In the present study, proportions of the equivocal category decreased in the order of LR-TR, mLR-TR(TP), and mLR-TR(AF) criteria. Given that the equivocal category indicates that the radiologist is not confident whether the observation is viable or nonviable, our study results suggest that the mLR-TR(AF) algorithm may enable a more confident diagnosis for tumor viability by comprehensive interpretation of multiparametric Gd-EOB-MRI. In clinical practice, assignment of the equivocal category might pose the need for alternative or short-term follow-up imaging study, leading to delayed management decision. Therefore, for timely and confident management decision, mLR-TR(AF), which can reduce the frequency of equivocal category assignment without loss of diagnostic accuracy, is of great clinical value. Moreover, our study showed that interobserver agreement for category assignment was good in mLR-TR(AF), whereas it was moderate in LR-TR. Given that interobserver reliability is critical for a consistent interpretation of tumor response, mLR-TR(AF) may be more appropriate in multicenter studies for patient allocation or outcome analysis; however, it should be further validated.

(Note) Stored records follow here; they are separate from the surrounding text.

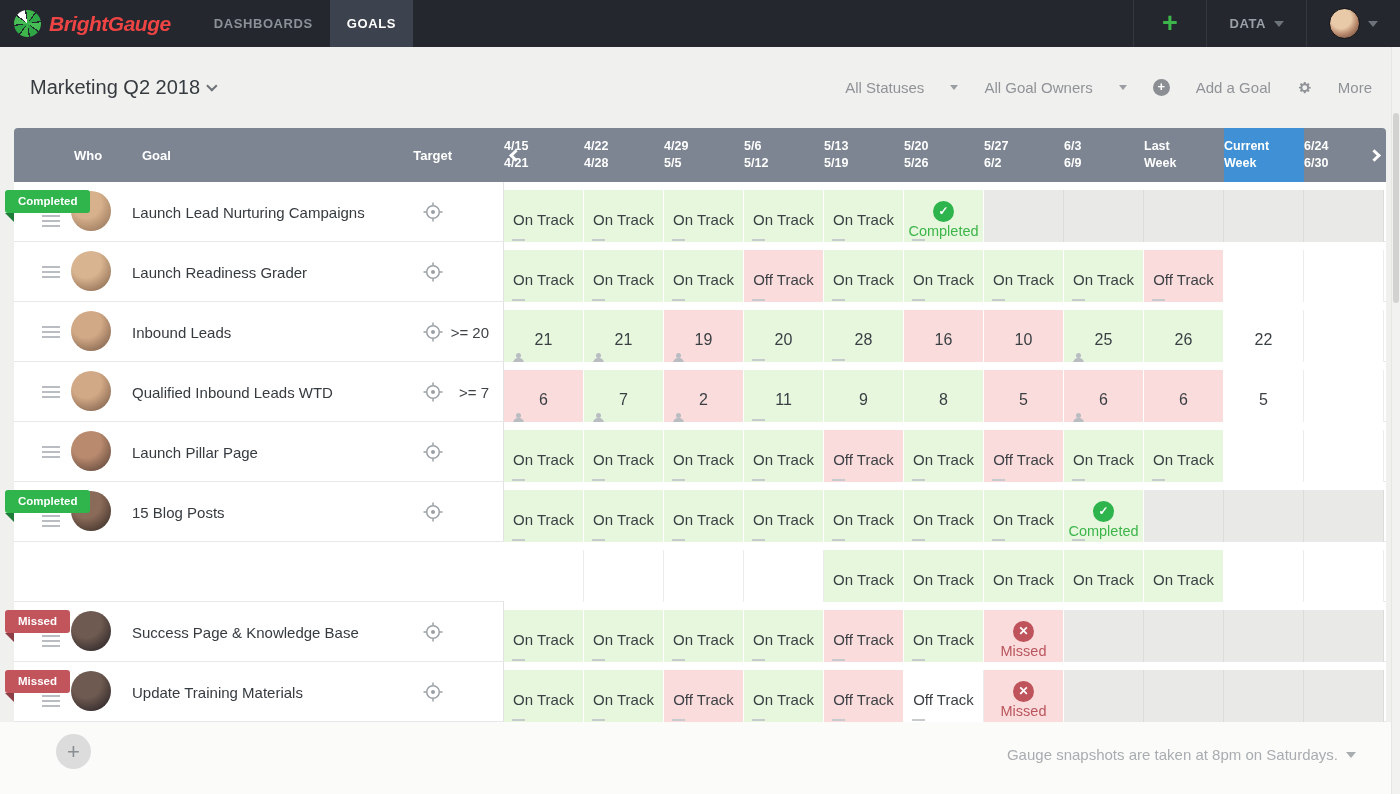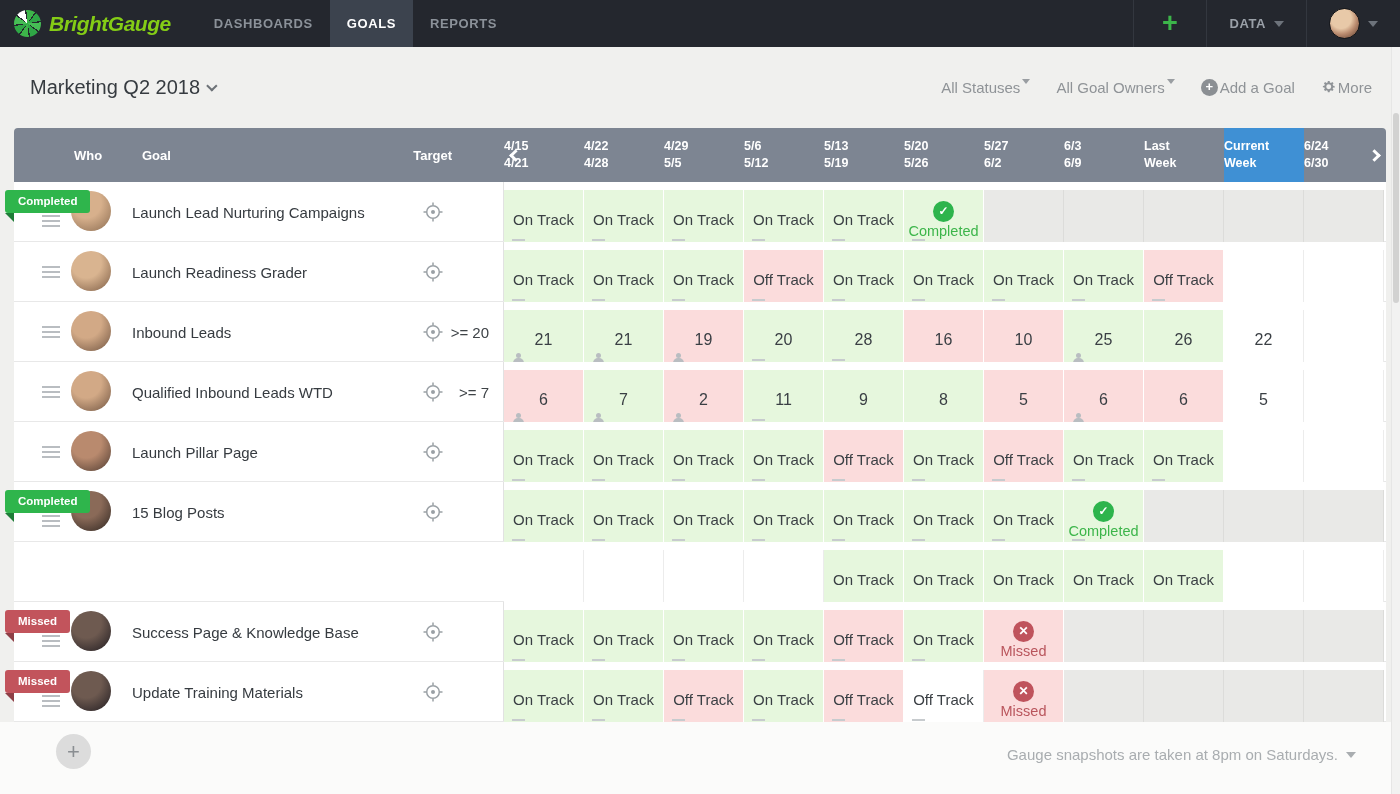"BrightGauge" .brand-name { color: #84cc16 -> #ef4444 }
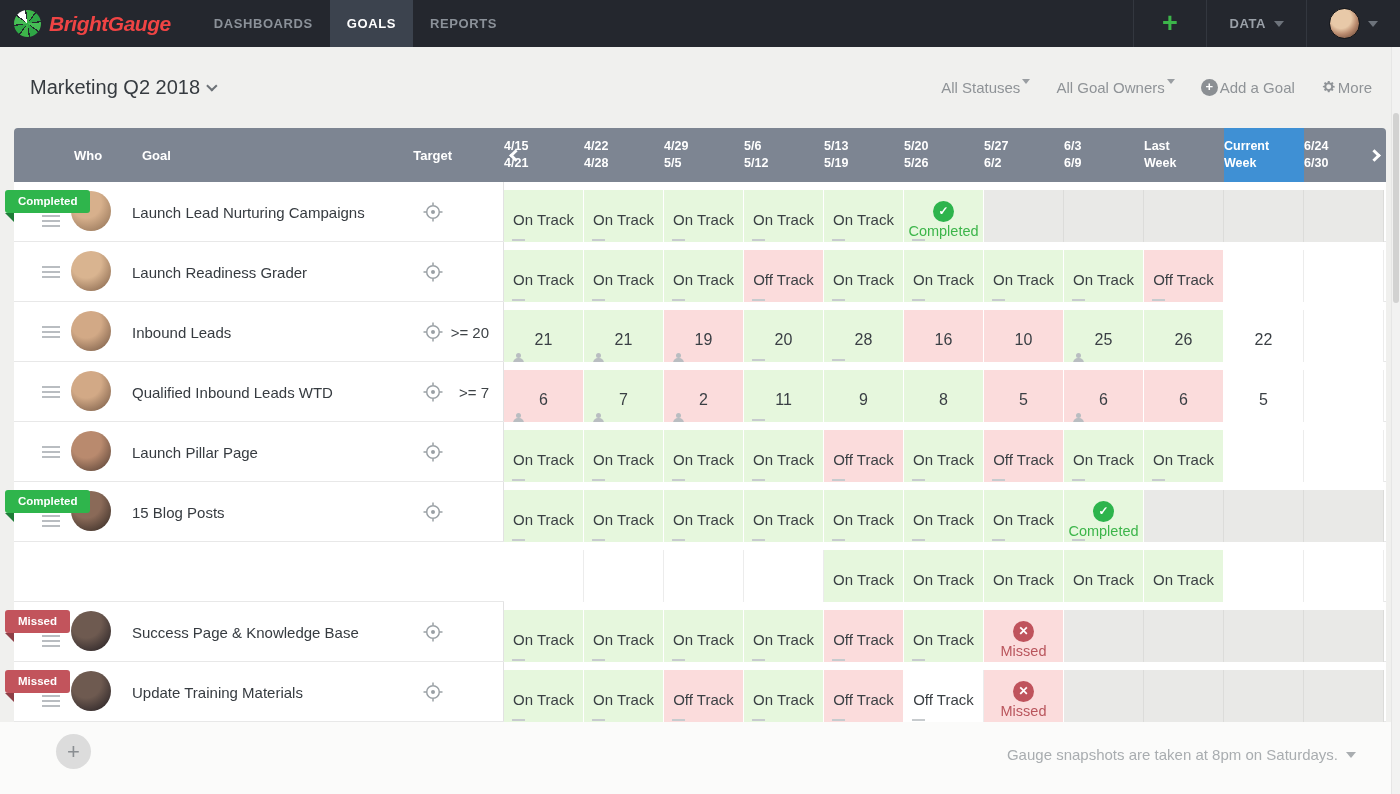"REPORTS" div.nav-tab { html: <div>REPORTS</div> -> none }
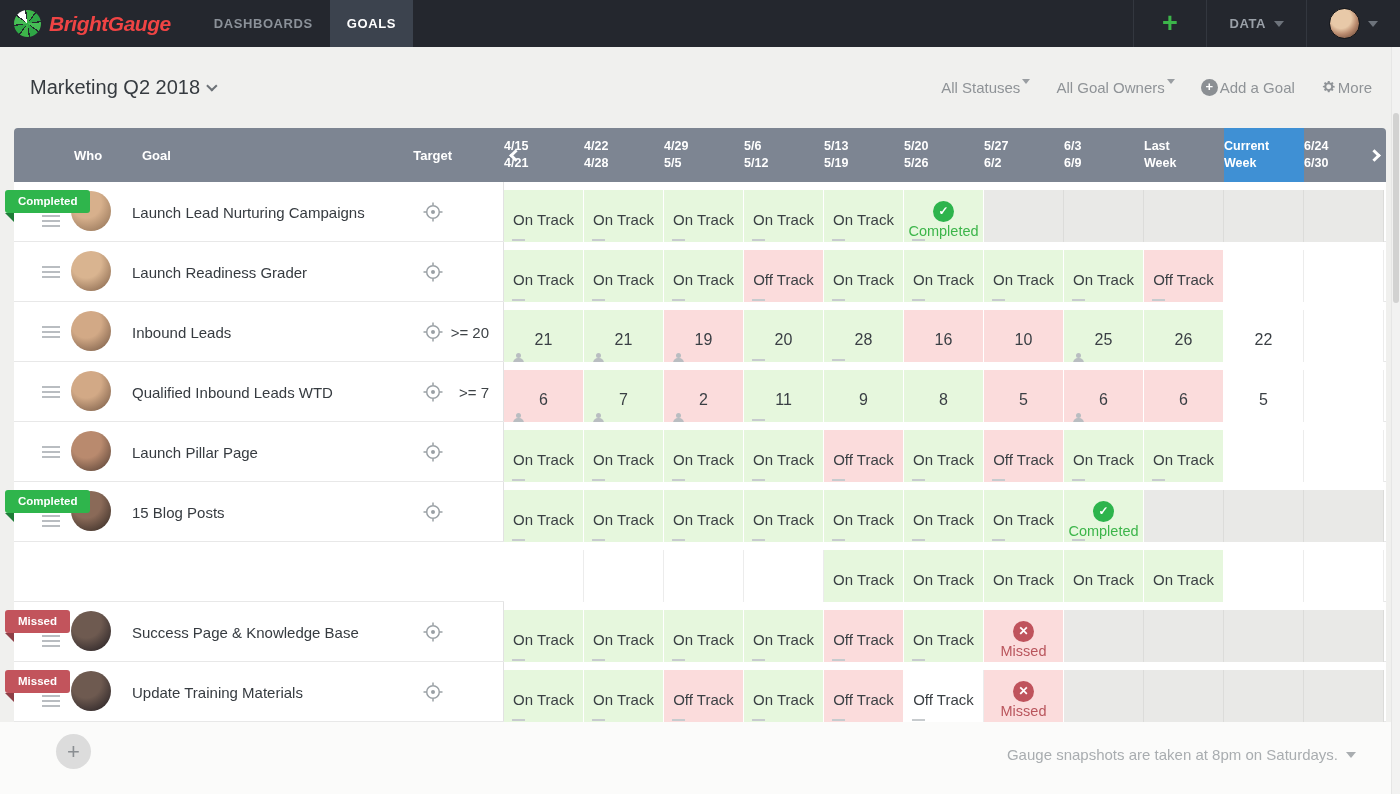"All Statuses" .hc-item { align-items: flex-start -> center; gap: 2px -> 26px }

Our study has several limitations. First, this retrospective study had partial verification bias, as the diagnostic performance was assessed only in those with reference standards for tumor viability. Second, while we only included treated observations by RFA or TACE, i.e., more conventional LRTs, the LR-TR algorithm can also be applied in other LRTs such as microwave ablation, radioembolization, and external beam radiation therapy. Therefore, further studies are needed for those newer treatment methods. Third, as mentioned in the “Materials and methods,” this study did not include pretreatment images and, therefore, lacks the validation of the LR-TR-viable criteria regarding “enhancement similar to pretreatment.” Fourth, we only assessed Gd-EOB-MRI and lacked comparison with other imaging modalities such as dynamic contrast-enhanced CT and MRI with extracellular contrast agents. Intraindividual comparison studies are required to compare the diagnostic performance of LR-TR according to imaging modalities.

In conclusion, the LR-TR algorithm showed high specificity but limited sensitivity for detection of viable tumors in Gd-EOB-MRI. The addition of ancillary features favoring malignancy in general or favoring benignity in the category adjustment resulted in a more sensitive and confident diagnosis of viable tumors, without significant loss of specificity.